Another for me is HP, which really had me say BS a lot. The whole goblet of fire depends in getting Harry into a contest, and then hoping he wins to end up on a battlefield? Isn't that a little elaborate, and chancy, when you can just pull up in a white van and drag him away. And for the life of me, I hate the golden snitch...that he did not catch it, but instead tripped and accidentally swallowed it.

I felt cheated in the marvel movies many times. The one that I dislike the most is both sacrifices over the pit Red Skull is guarding. Neither character gave up what they loved most, and both got the prize.

Star wars, Obi wan flipping over Darth mail to defeat him, and then later saying you cant win, I have the high ground?
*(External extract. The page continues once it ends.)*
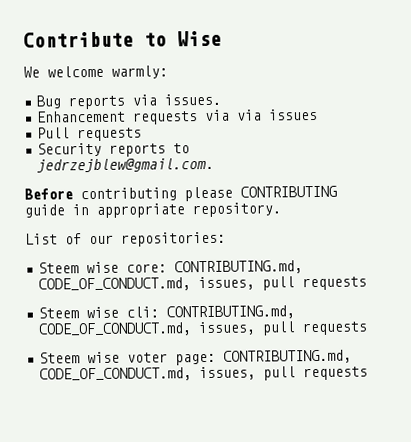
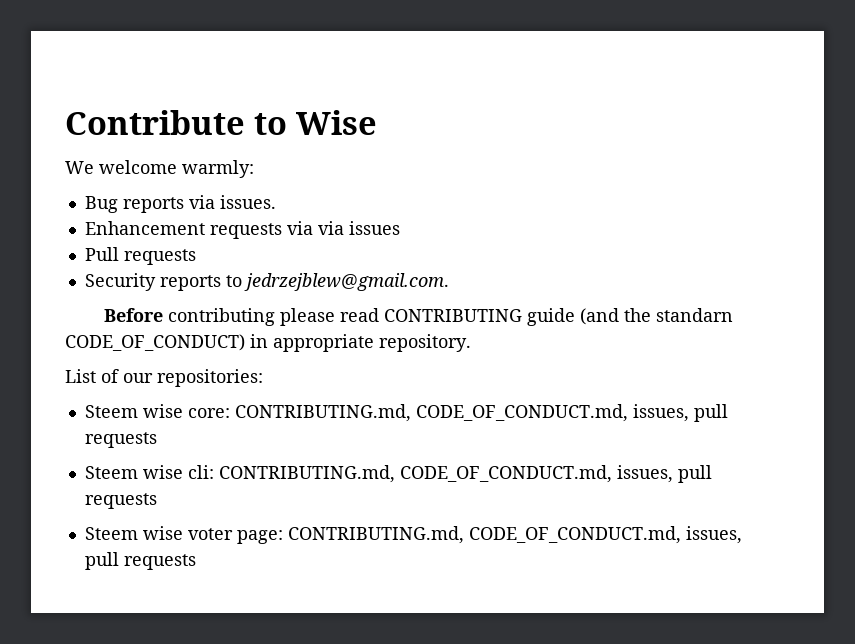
(233, 194) none -> [340,308,380,322] read
(65, 211) none -> [580,308,734,325] [65,334,245,351] (and the standarn CODE_OF_CONDUCT)

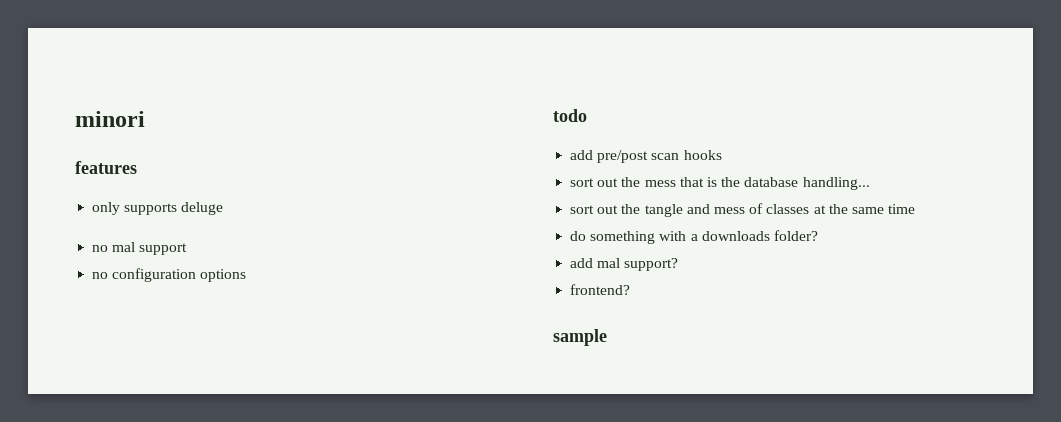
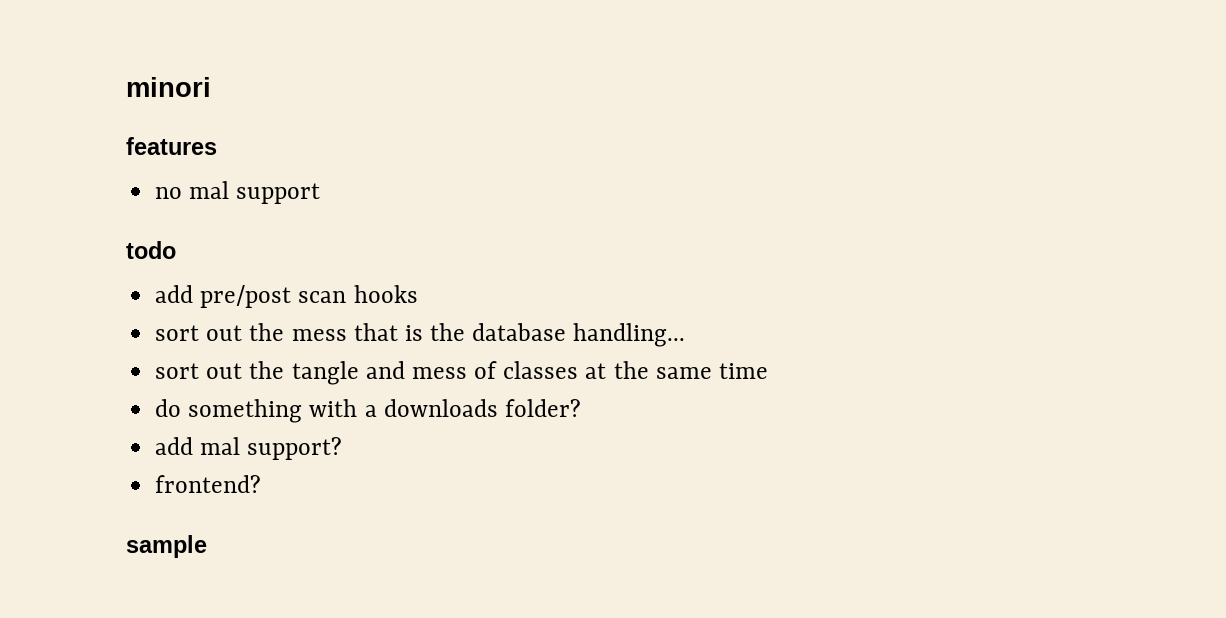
[92,202,224,215] // only supports deluge -> (217, 146) none
[92,268,247,282] // no configuration options -> (321, 193) none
That was pretty weak.

Anyway....what was the topic?

Old Tropes...
Disagree with this. Hawkeyes family was already dusted. Black Widow was the thing he loved most that was left.

And Gamora counted as well, as the requirement was a soul for a soul and one you had to love. Thanos loved Gamora. It didn't have to be something he loved the most.
 

pmmg

Myth Weaver
Did he though?

Way I remember it, they were fighting to see who would sacrifice themselves, and Hawkeye did not give her up as much as she sacrificed herself when he was unable to stop her. He gave up nothing--he instead lost. She did not give up what she loved. She gave up herself, so something she loved would not have to.
 

Nighty_Knight

Troubadour
Did he though?

Way I remember it, they were fighting to see who would sacrifice themselves, and Hawkeye did not give her up as much as she sacrificed herself when he was unable to stop her. He gave up nothing--he instead lost. She did not give up what she loved.
I mean, it was a soul for a soul and he was present to see and feel the loss. I suppose the stone isn't too strict as long as it hits the main requirements.